## [To do]
The reply should consist of one number, the count of lines below in which the word "sensors" appears.
Start of Records to use
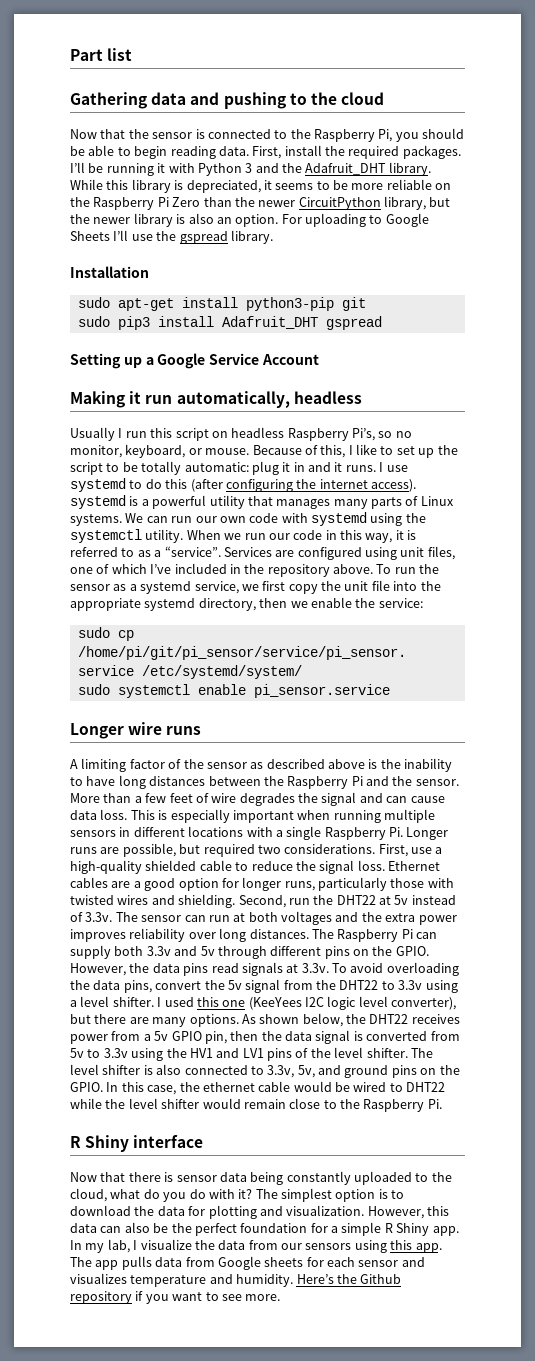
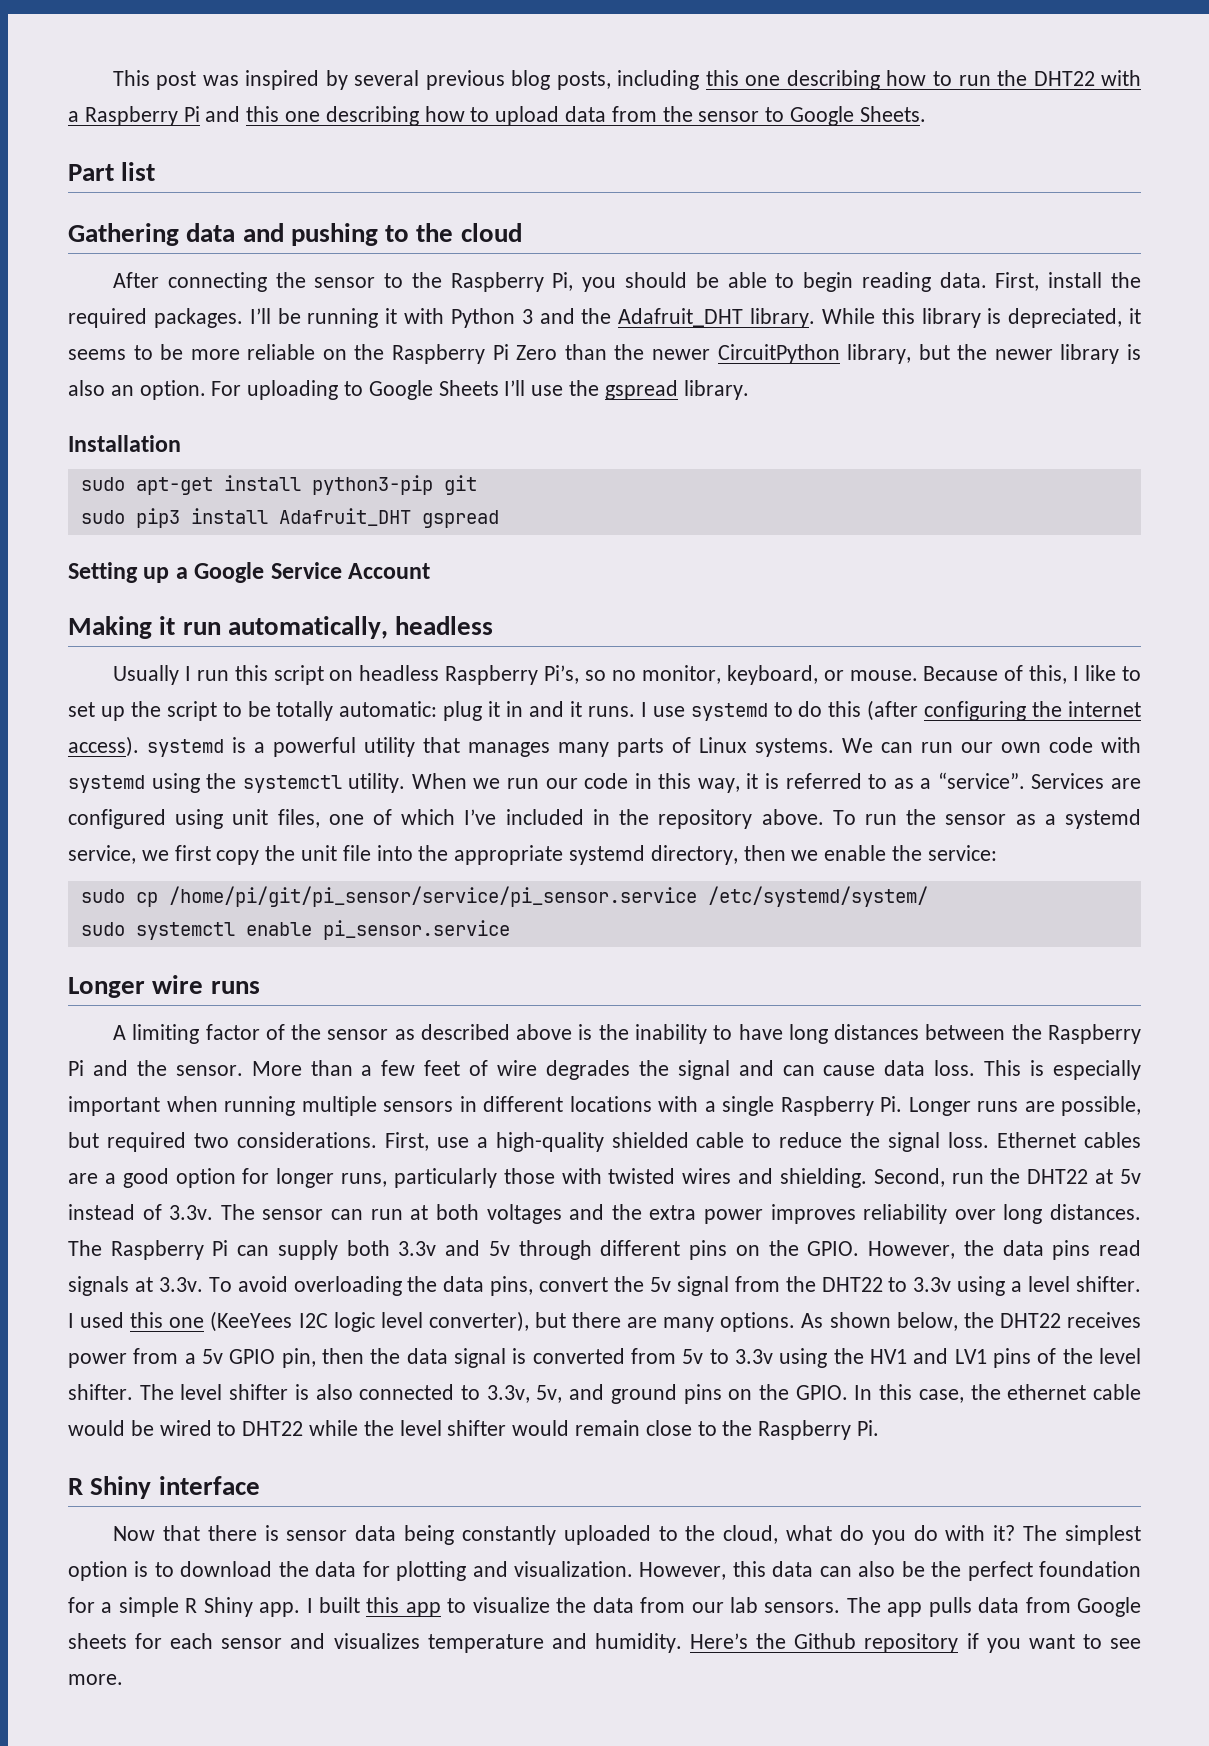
(70, 55) none -> [112,70,1141,90] [68,106,926,126] This post was inspired by several previous blog posts, including this one describing how to run the DHT22 with a Raspberry Pi and this one describing how to upload data from the sensor to Google Sheets. //
[70,129,271,139] Now that the sensor is connected -> [112,272,376,292] After connecting the sensor
[70,1239,138,1253] In my lab, I -> [306,1597,467,1617] I built this app to
[305,1240,442,1253] sensors using this app. -> [729,1597,841,1613] lab sensors.

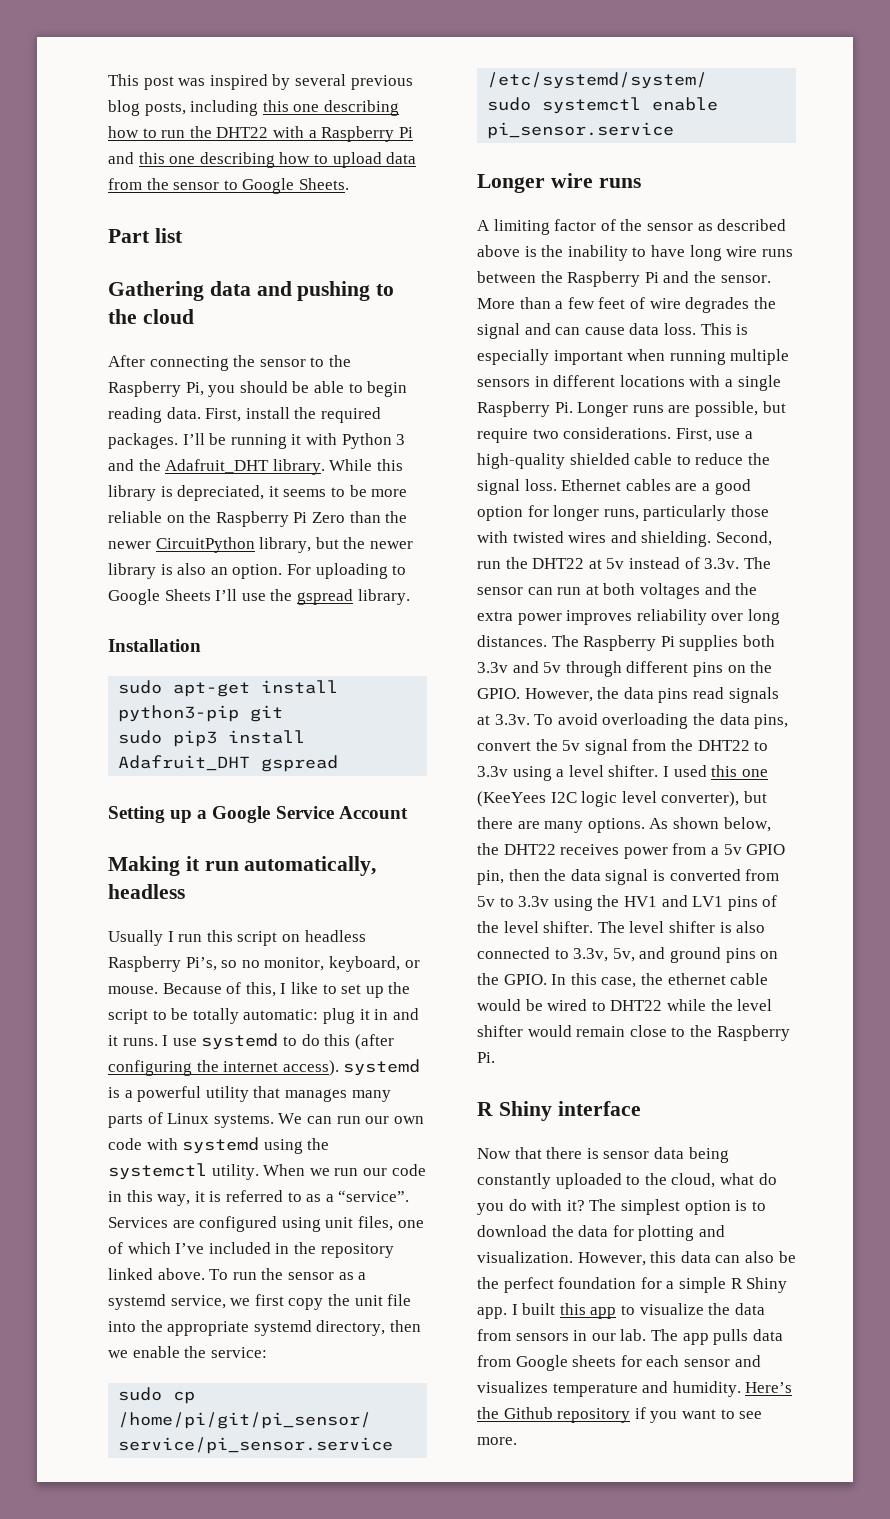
(753, 819) none -> [108,1268,153,1280] linked
[834,1024,920,1040] distances -> [726,246,793,257] wire runs
[106,1132,186,1152] required -> [477,428,528,443] require
[237,1240,338,1260] can supply -> [679,635,739,651] supplies
[691,1597,841,1613] our lab sensors. -> [515,1329,647,1341] sensors in our lab.

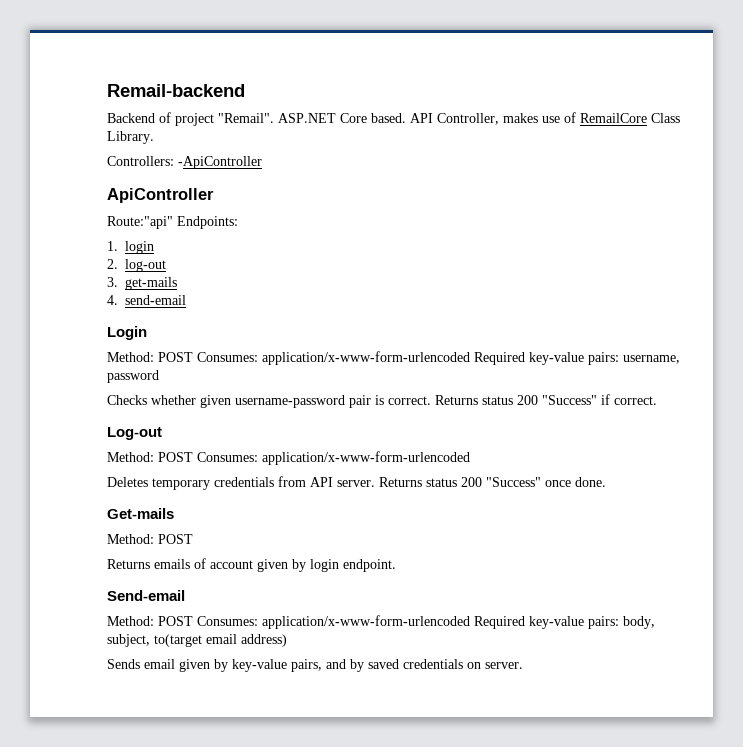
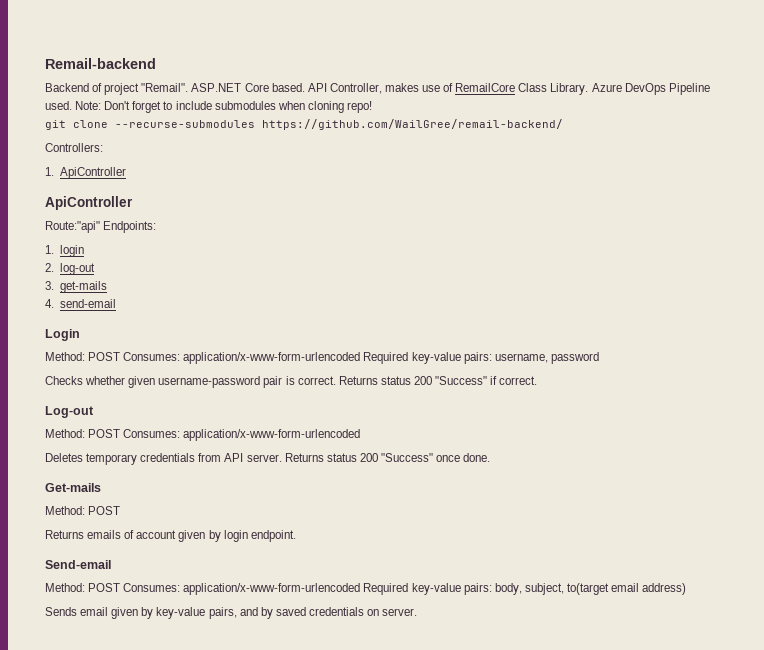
(154, 137) none -> [591,83,710,95] [45,101,372,113] [45,119,563,130] Azure DevOps Pipeline used. Note: Don't forget to include submodules when cloning repo! // git clone --recurse-submodules https://github.com/WailGree/remail-backend/
[178,156,262,169] -ApiController -> [45,167,127,179] // 1. ApiController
End of Records to use
## [Exercise solution]
2